In the first embodiment, the protective layer 5 is configured as a light transmitting layer that transmits the wavelength of the light emitted by the light emitting element 2. The protective layer 5 is made of, for example, a silicone resin. The protective layer 5 is configured to transmit the light without converting the wavelength of the light emitted by the light emitting element 2 into another wavelength. In that case, the wavelength of the light transmitted through the protective layer 5 is converted to another wavelength by the wavelength conversion unit 9.

However, the configuration of the protective layer 5 is not limited to the above example.
For example, the protective layer 5 may be configured as a wavelength conversion layer that converts the wavelength of the light emitted by the light emitting element 2. The protective layer 5 contains, for example, quantum dots as a light emitting material, can absorb the light emitted by the light emitting element 2, and can emit light having a wavelength longer than the wavelength of the absorbed light. In this case as well, the light source 8 can emit light having a desired hue. In one example, the light emitting element 2 emits blue light, and the quantum dots of the protective layer 5 and the wavelength conversion unit 9 emit yellow light, which is a complementary color of blue, so that the illumination device IL emits blue light and the protective layer 5 and White light, which is a composite light of yellow light whose wavelength has been converted by the wavelength conversion unit 9, can be emitted.

Alternatively, the protective layer 5 may be configured as a photosynthetic layer in which a plurality of phosphors are dispersed in a light transmitting layer. The light transmitting layer is configured to transmit the wavelength of the light emitted by the light emitting element 2, and is made of, for example, a silicon resin. The plurality of phosphors absorb the light emitted by the light emitting element 2 and emit light having a different wavelength. In this case as well, the light source 8 can emit light having a desired hue. For example, the light emitting element 2 emits blue light, and the phosphor of the protective layer 5 and the quantum dots of the wavelength conversion unit 9 emit yellow light, so that the illuminating device IL can emit white synthetic light.

In the first embodiment, the height h1 of the light emitting element 2 is 80 μm, and the thickness T of the protective layer 5 is 0.3 mm. The lighting device IL of the first embodiment is configured as described above.

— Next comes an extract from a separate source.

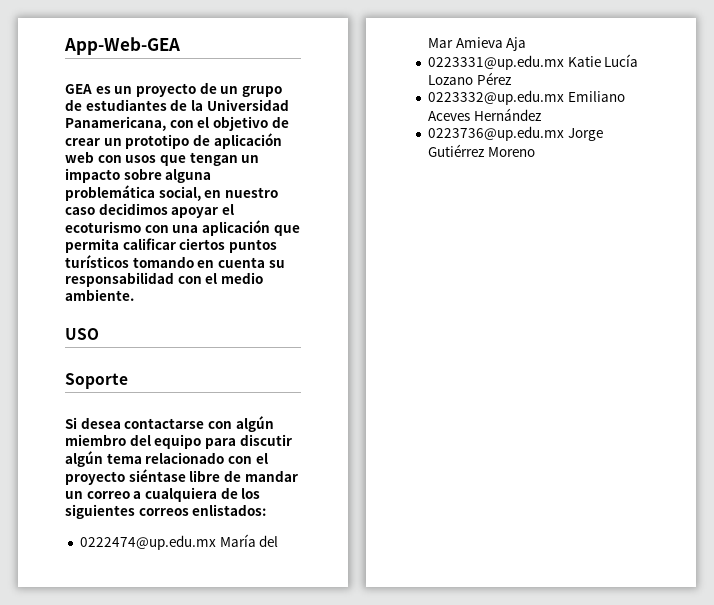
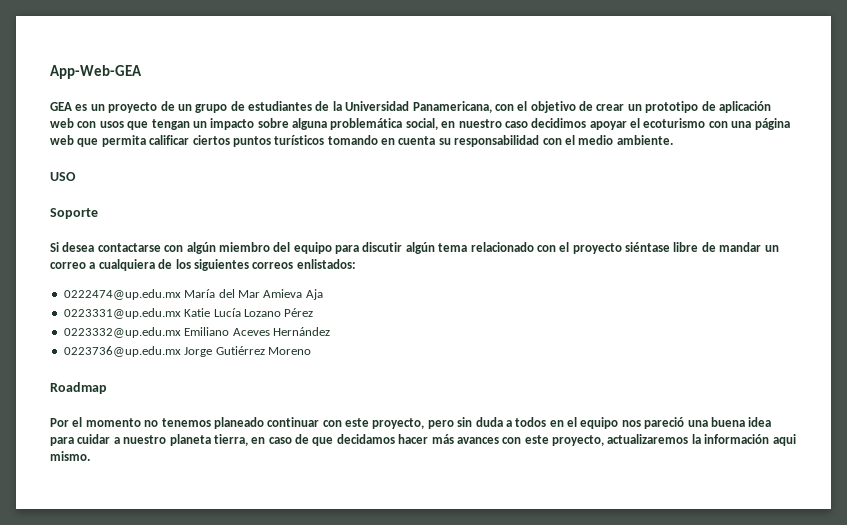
[201,220,270,236] aplicación -> [754,118,790,130] [50,135,74,145] página web
(535, 152) none -> [50,382,107,394] [50,417,772,429] [50,434,796,446] [50,451,90,461] // Roadmap // Por el momento no tenemos planeado continuar con este proyecto, pero sin duda a todos en el equipo nos pareció una buena idea para cuidar a nuestro planeta tierra, en caso de que decidamos hacer más avances con este proyecto, actualizaremos la información aqui mismo.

Here, an example of the structure of the light emitting element 2 will be described. FIG. 5 is a cross-sectional view showing a light emitting element 2 along the line VV of FIG.
As shown in FIG. 5, the light emitting element 2 is a flip chip type light emitting diode element. The light emitting element 2 includes a transparent substrate 210 having an insulating property. The substrate 210 is, for example, a sapphire substrate. A crystal layer (semiconductor layer) in which an n-type semiconductor layer 12, an active layer (light emitting layer) 13, and a p-type semiconductor layer 14 are laminated in this order is formed on the bottom surface 220 of the substrate 210. In the crystal layer (semiconductor layer), the region containing P-type impurities is the p-type semiconductor layer 14, and the region containing N-type impurities is the n-type semiconductor layer 12. The material of the crystal layer (semiconductor layer) is not particularly limited, but the crystal layer (semiconductor layer) may contain gallium nitride (GaN) or gallium arsenide (GaAs).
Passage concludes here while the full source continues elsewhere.